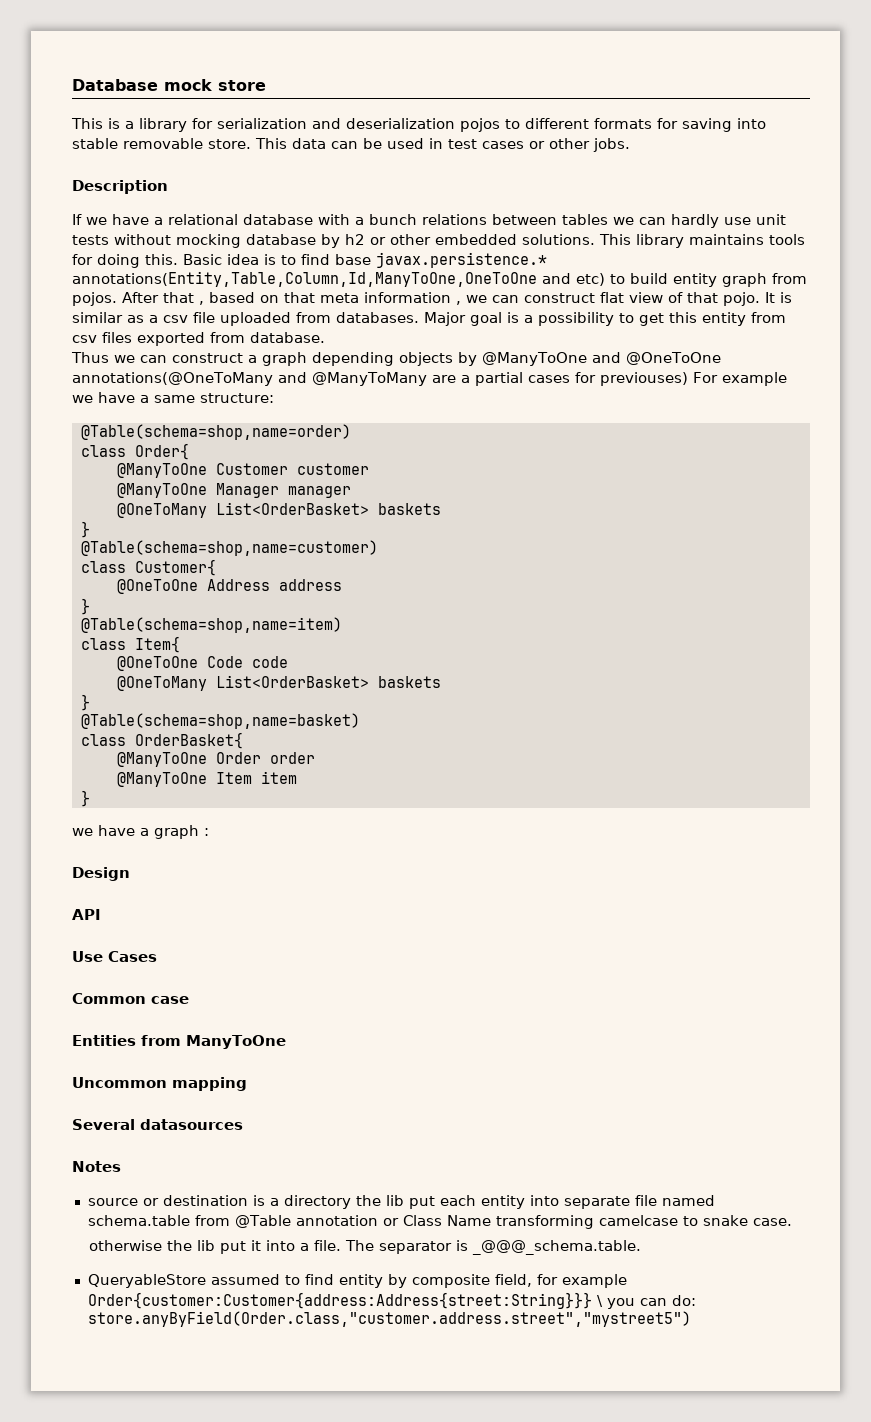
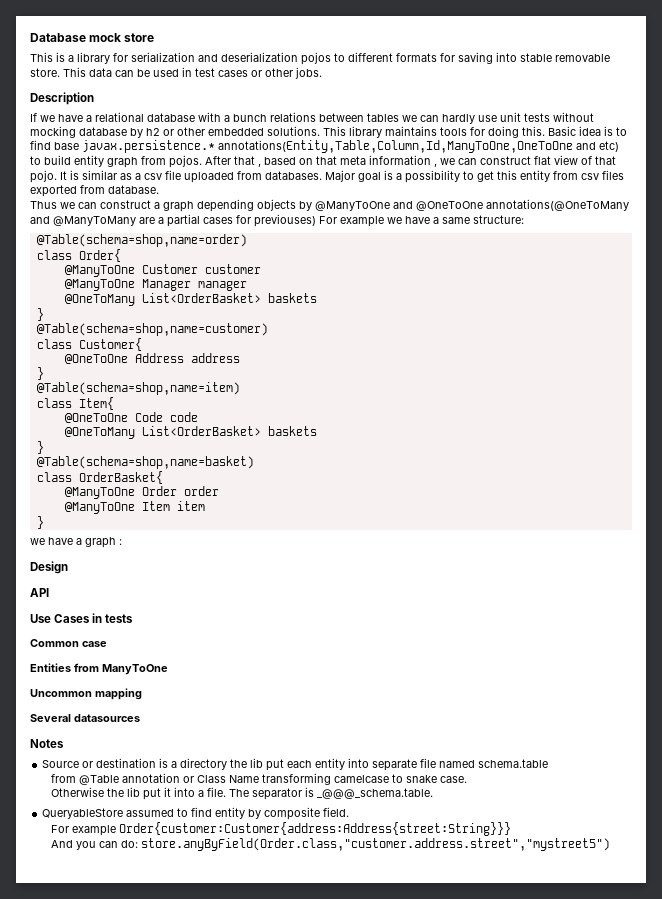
(157, 956) none -> [92,613,134,623] in tests
[87,1198,138,1206] source -> [42,760,80,768] Source
(190, 1220) none -> (549, 763) //
[89,1240,163,1251] otherwise -> [50,787,104,797] Otherwise
[494,1274,558,1287] field, for -> [323,807,350,817] [50,825,69,833] field. // For
[596,1295,603,1307] \ -> [50,840,73,848] // And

Task objective
Pull every line containing "none" from the material above.

Reply to the exercise
(157, 956) none -> [92,613,134,623] in tests
(190, 1220) none -> (549, 763) //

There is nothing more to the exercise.